In its findings, the PRA finds that the existing margin governance process, in which firms rely primarily on International Swaps and Derivatives Association (ISDA) governance for SIMM updates and for negotiating additional case of model underperformance, may result in under-margining for some counterparties – a position where margin levels are insufficient to cover risks at the 99% confidence level, as required by regulation.
Under phase 6 of the UMR, a large number of small counterparties will come within the scope of the UMR regulation from September 2022. The signatories of the PRA letter anticipate that a significant number of these phase 6 – part of which may be hedge funds – have significantly different risk profiles from those to which SIMM has been applied so far (notably the portfolios of large brokers and banks).
“It is therefore even more essential that the governance of the SIMM model can enable companies to quickly identify and correct underperformance of the model,” the letter states.
The PRA’s concerns relate in particular to the use, within the framework of the governance of the SIMM model, of a predominant performance measure, called “3+1 backtesting”. The Authority is concerned that 3+1 backtesting does not always identify poorly performing models, as required by regulatory technical standards (RTS).
By this fact, it indicates that the resulting initial margin (IM) traded based on this modeling may not be sufficient to cover risks at the 99% confidence level, as required by the RTS for certain counterparties.
In cases where companies rely on ISDA’s global governance process to update SIMMs or negotiate add-ons, the PRA is concerned that this may not be sufficient to ensure timely action is taken to remedy the underperformance of the model.
The PRA says its findings do not primarily relate to model design, such as calibration methodology.
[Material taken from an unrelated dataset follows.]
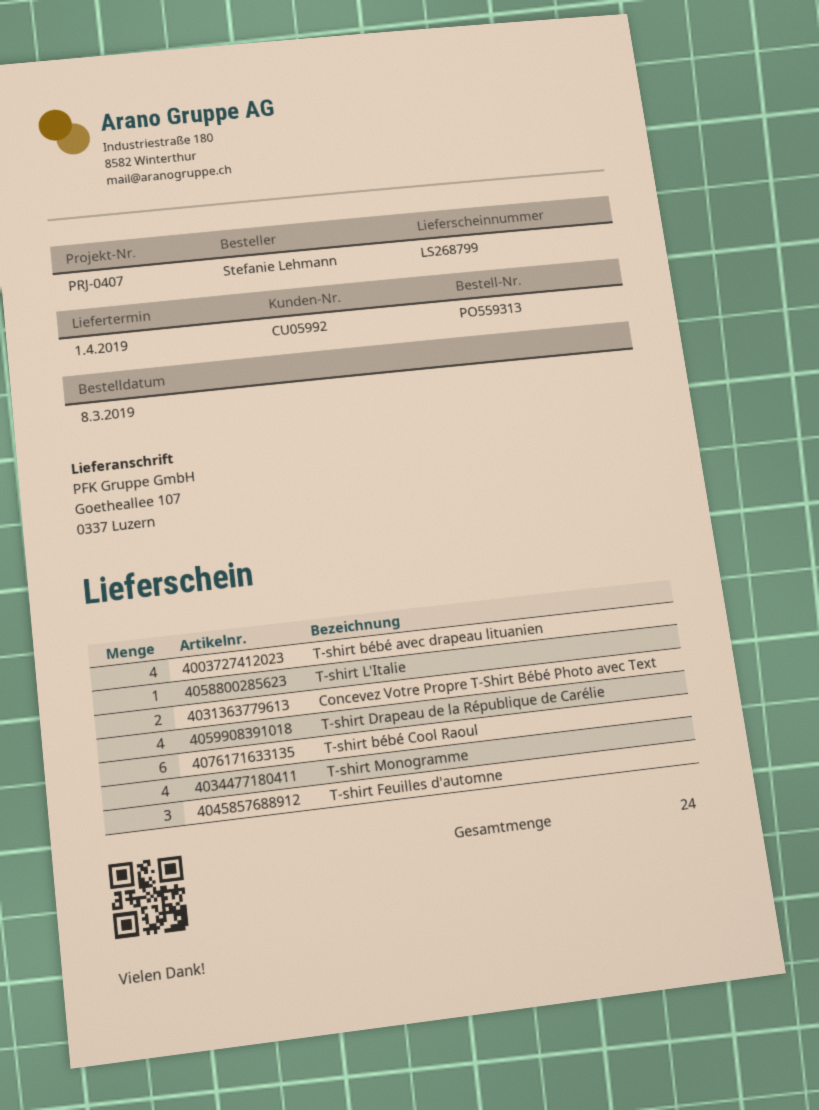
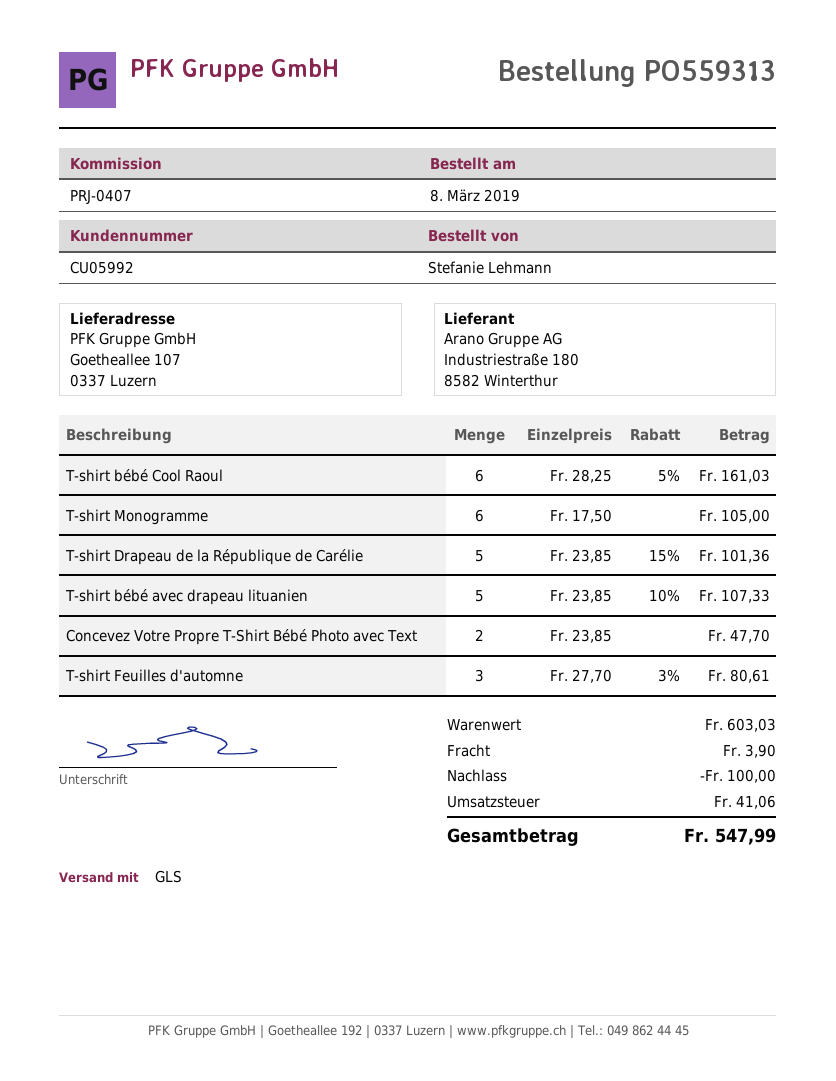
T-shirt bébé avec drapeau lituanien: 4 -> 5
T-shirt L'Italie: 1 -> none
T-shirt Drapeau de la République de Carélie: 4 -> 5
T-shirt Monogramme: 4 -> 6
On the contrary, its main concern is to ensure that all companies covered by the UMR benefit from an adequate margin on an individual portfolio basis and meet the requirements of the RTS.
With this in mind, the letter specifies the actions that must be applied by category 1 banks that apply the SIMM models. These firms should carry out a self-assessment of the implementation of mandatory margin requirements for non-centrally cleared OTC derivatives against applicable regulations.
In doing so, they must then provide a corrective action plan to address any deficiencies identified by this self-assessment process.
The risk assessment and corrective actions are to be completed by December 2022, with companies required to report these actions to their financial supervisors.
In response to the PRA letter, an ISDA spokesperson made the following comment to SFT:
“The ISDA SIMM performed strongly during the COVID crisis and the extreme volatility caused by Russia’s invasion of Ukraine, with no widespread cases and sub-margin material reported from its vast universe of users.”
“We continually review SIMM methodology and governance, and the methods we use to assess the performance of ISDA SIMM meet requirements in all regulatory jurisdictions. We look forward to continuing our dialogue with the UK PRA to address their concerns,” the ISDA spokesperson said.